Al Rudd smiles at the memory of days gone by. 

As he sits in his living room, a beam of sunlight magnifies the face of a man who had a positive impact on countless elementary school children in Eastern Jackson County in the 1970s and 1980s. 

Al Rudd was Officer Friendly in Independence from 1970 to 1994.

Rudd, now 90, holds a photo of a dashing young Independence Police Department officer who is standing next to his cruiser. 

"I was out of the academy 10 days and I caught my first burglar," he said, as he sorted through an envelope to find the photo of that rookie police officer. 

"He'd robbed a Western Auto store, and my partner and I ran him down without any trouble. He was with another guy, and one's wife and one's girlfriend were involved and we caught all four of them. It was a big night for a rookie!" 

While that memory lingers, it pales in comparison to his role as Office Friendly, the larger-than-life officer who visited preschool through third grade classes from 1970 to 1994.  

Take a look at some of the notations made on the Independence Police Department Throwback Facebook page: 

"I thought Officer Friendly was the coolest." 

"I don't think any one of us as kids would forget Officer Friendly, he was the best." 

"Officer Friendly was amazing." 

"The Independence Police Department could not have picked a better man to be Officer Friendly." 

"I learned a lot from him. He kind of took me under his wing and made me the man I am today." 

This is a wood carving by Al Rudd, who was Officer Friendly in the Independence Police Department from 1970 to 1994. He now works with other wood carvers twice a week at the Sermon Center in Independence. The bear represents William Chrisman High School. Rudd graduated from Chrisman in 1949.

Even Independence Police Department Deputy Chief Ken Jarnagin recently talked about how Officer Friendly influenced him to be a police officer. 

"Oh my gosh, there are so many officers I've met over the years, I can't even imagine how many were youngsters who met Officer Friendly and wanted to become policemen," Rudd said. 

Rudd smiles when asked about the impact on countless youngsters, as he taught them everything from how to be safe when they were playing outside to the importance of respecting their parents. 

"You know, when we started the program, I visited with kindergartners, but I could sense that they were a little bit afraid of me – in my uniform and everything – so I went back to the police department and said we need to start with the younger kids. So I started going to visit with the pre-kindergartners, some 2- and 3-year-olds, and that really made an impact.” 
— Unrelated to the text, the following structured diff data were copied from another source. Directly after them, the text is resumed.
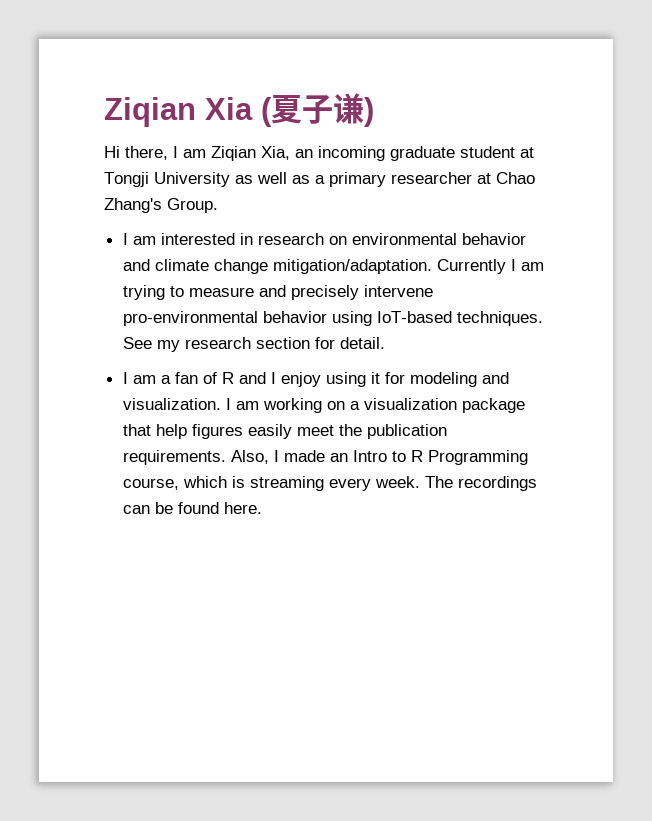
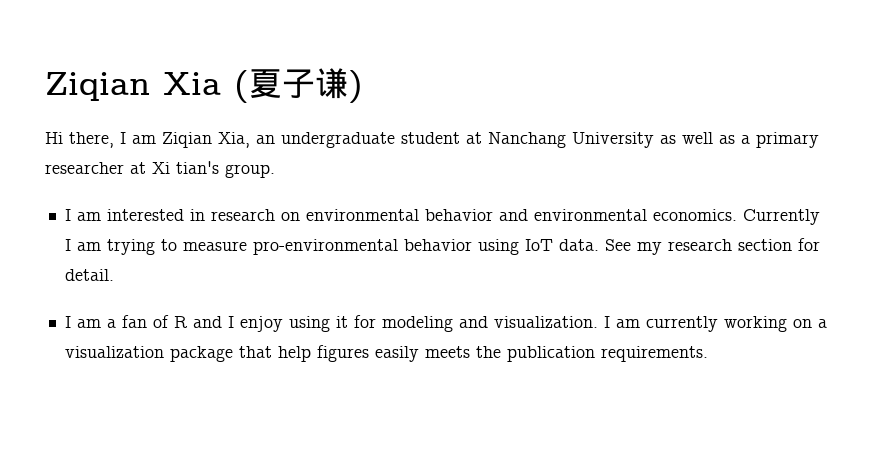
[318,146,455,161] incoming graduate -> [281,132,395,148] undergraduate
[104,172,149,187] Tongji -> [488,132,566,148] Nanchang
[496,172,535,184] [104,198,218,213] Chao Zhang's Group. -> [152,161,275,178] Xi tian's group.
[154,259,432,274] climate change mitigation/adaptation. -> [533,209,737,221] environmental economics.
[258,285,433,300] and precisely intervene -> (247, 246) none
[376,311,543,326] IoT-based techniques. -> [524,239,599,251] IoT data.
(259, 405) none -> [645,316,718,332] currently
[296,425,334,436] meet -> [424,346,470,358] meets
[230,450,528,465] [122,476,537,491] [122,502,262,514] Also, I made an Intro to R Programming course, which is streaming every week. The recordings can be found here. -> (708, 354) none

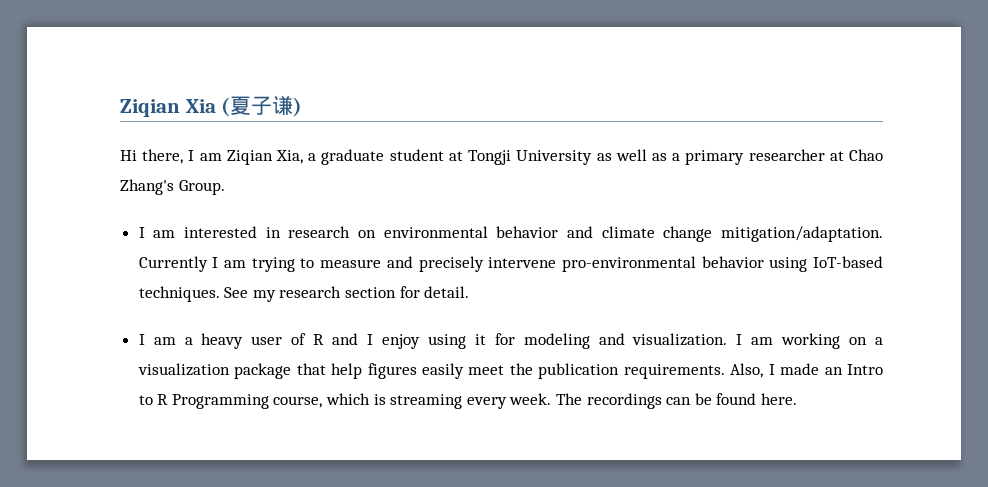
[256,132,395,148] an undergraduate -> [308,149,385,165] a graduate
[488,132,566,148] Nanchang -> [468,150,512,165] Tongji
[152,161,275,178] Xi tian's group. -> [849,149,883,161] [120,179,225,195] Chao Zhang's Group.
[533,209,737,221] environmental economics. -> [601,226,883,242] climate change mitigation/adaptation.
(247, 246) none -> [386,256,557,272] and precisely intervene
[524,239,599,251] IoT data. -> [812,256,883,268] [138,286,220,302] IoT-based techniques.
[121,315,147,328] fan -> [201,333,283,349] heavy user
[645,316,718,332] currently -> (774, 341) none
[424,346,470,358] meets -> [468,365,505,375] meet
(708, 354) none -> [730,363,884,378] [138,393,797,409] Also, I made an Intro to R Programming course, which is streaming every week. The recordings can be found here.

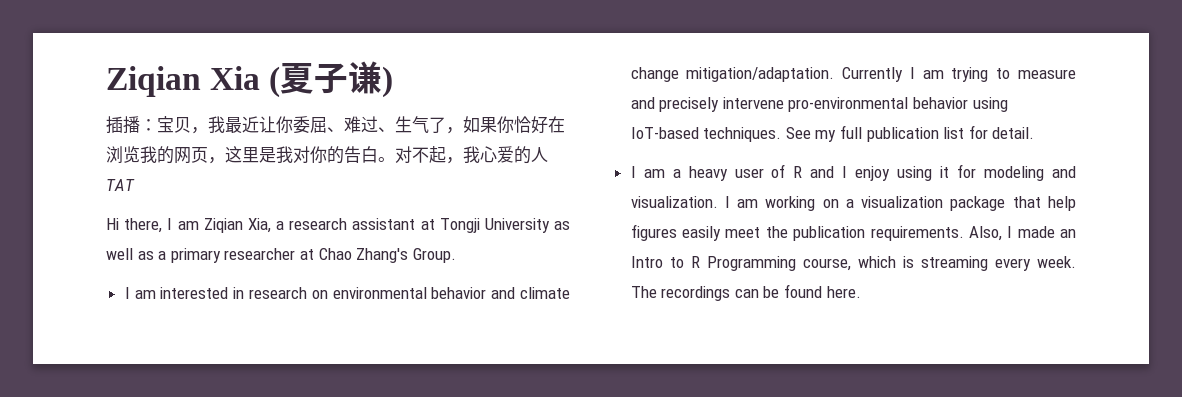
(303, 107) none -> [106,116,565,134] [106,146,548,164] [106,179,135,191] // 插播：宝贝，我最近让你委屈、难过、生气了，如果你恰好在浏览我的网页，这里是我对你的告白。对不起，我心爱的人TAT
[321,149,444,165] graduate student -> [289,218,416,230] research assistant
[279,286,397,298] research section -> [840,125,965,142] full publication list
"I'd start talking, and someone would say, 'They're too young to know what you're talking about,' and I'd say just wait. And before long you could tell they were understanding, and could answer some questions, and when they went to kindergarten, they remembered me and we had a good old time." 

Many teachers would have youngsters draw and color photos that they gave to Rudd, and he chuckles when he thinks back to those days. 

"Now, I'm a tall fellow, and I'd go into their class and they would be sitting on the floor, so all they really saw were my long legs," he said. "So all the photos are of this guy with really long legs and a very short body. I wish I still had some of those drawings. They just make me smile when I think about them." 

He would talk about safety and respect and he made sure that youngsters felt like officers were their friend and talk about bike etiquette and other important tips. 

"I just feel so blessed that my chief called me into his office back in 1970 and asked me if I would be interested in the Officer Friendly program," he said. 

"I know it made an impact on many lives, including my own." 

Today, he stays active by attending wood carving classes at the Sermon Center two days a week and making regular visits to the Palmer Center.